> [What the task asks] The entries below are to be written out exactly, with no images included.

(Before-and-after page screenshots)
++++
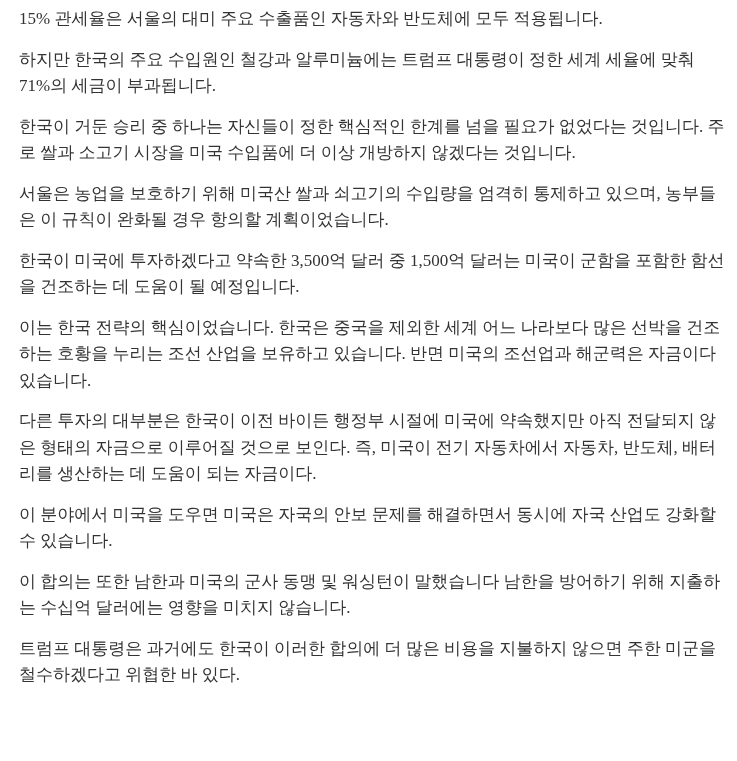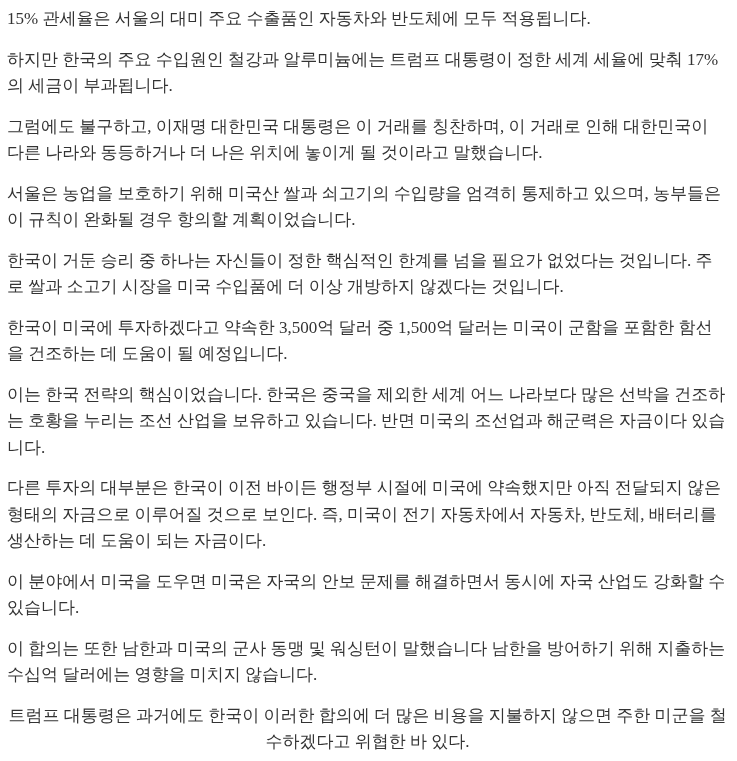"15% 관세율은 서울의 대미 주요" .article-body p { margin: 0 0 14px 0 -> 0 0 14px 12px }
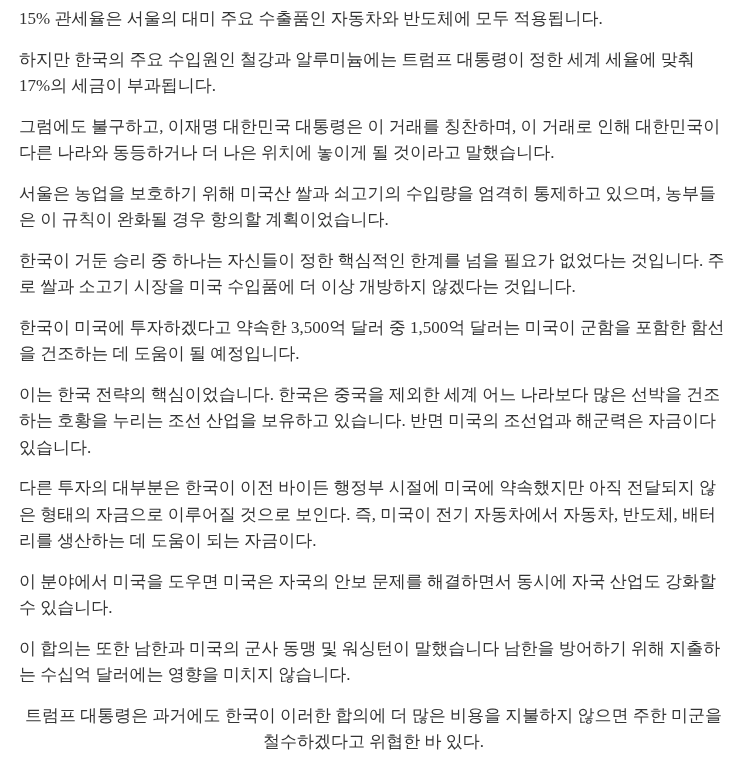"하지만 한국의 주요 수입원인 철강과" p { text: 17%의 -> 71%의 }
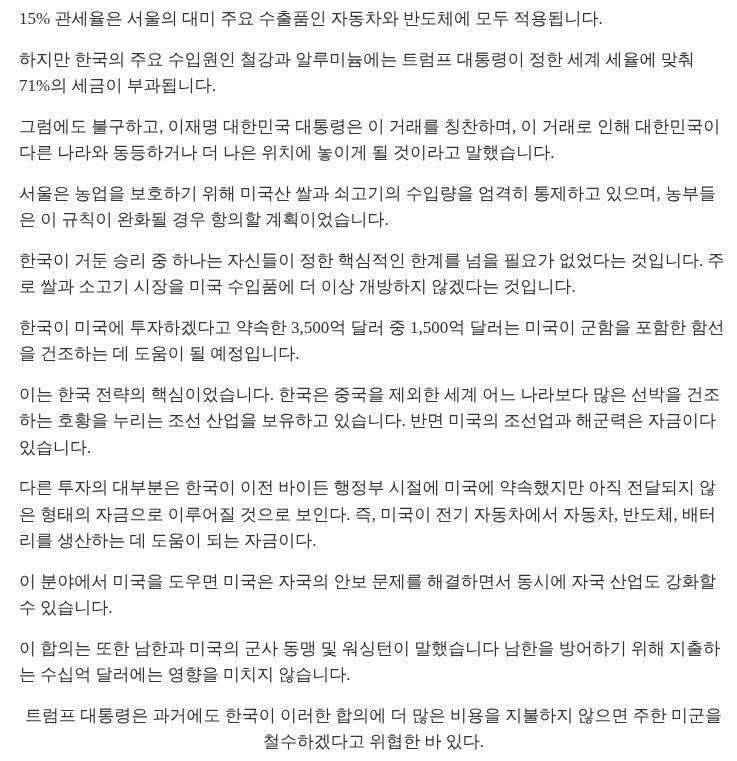"그럼에도 불구하고, 이재명 대한민국 대통령은" p { html: <p>그럼에도 불구하고, 이재명 대한민국 대통령은 이 거래를 칭찬하며, 이 거래로 인해 대한민국이 다른 나라와 동등하거나 더 나은 위치에 놓이게 될 것이라고 말했습니다.</p> -> none }
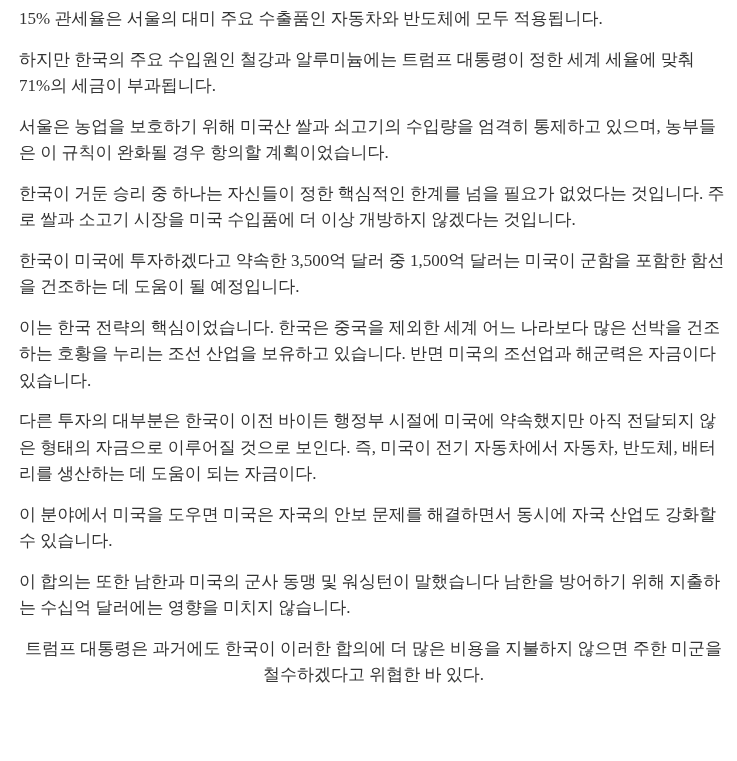"서울은 농업을 보호하기 위해 미국산" p { order: before "한국이 거둔 승리 중 하나는" -> after "한국이 거둔 승리 중 하나는" }
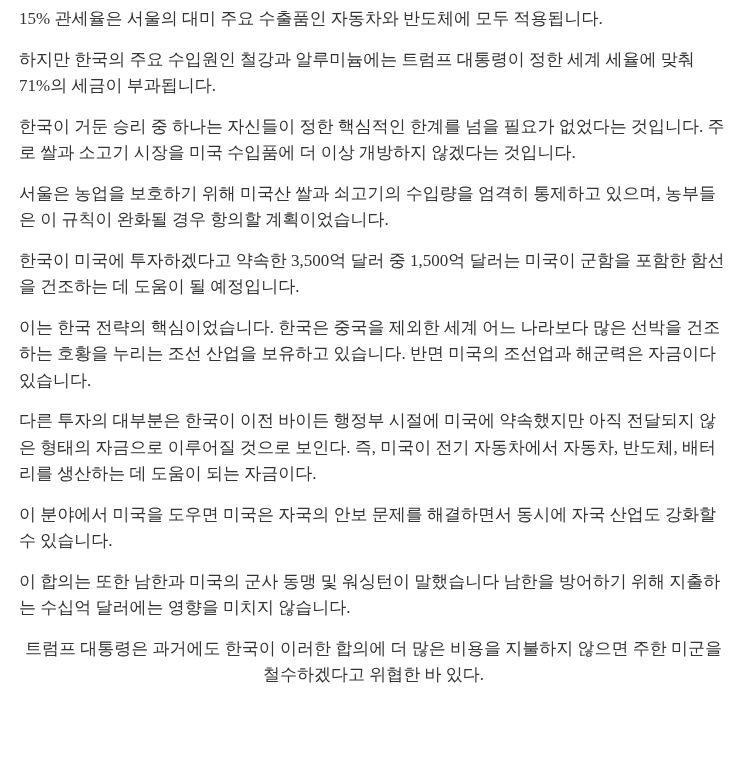"트럼프 대통령은 과거에도 한국이 이러한" .article-body p:last-child { text-align: center -> none }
++++
> [Written solution]
"15% 관세율은 서울의 대미 주요" .article-body p { margin: 0 0 14px 0 -> 0 0 14px 12px }
"하지만 한국의 주요 수입원인 철강과" p { text: 17%의 -> 71%의 }
"그럼에도 불구하고, 이재명 대한민국 대통령은" p { html: <p>그럼에도 불구하고, 이재명 대한민국 대통령은 이 거래를 칭찬하며, 이 거래로 인해 대한민국이 다른 나라와 동등하거나 더 나은 위치에 놓이게 될 것이라고 말했습니다.</p> -> none }
"서울은 농업을 보호하기 위해 미국산" p { order: before "한국이 거둔 승리 중 하나는" -> after "한국이 거둔 승리 중 하나는" }
"트럼프 대통령은 과거에도 한국이 이러한" .article-body p:last-child { text-align: center -> none }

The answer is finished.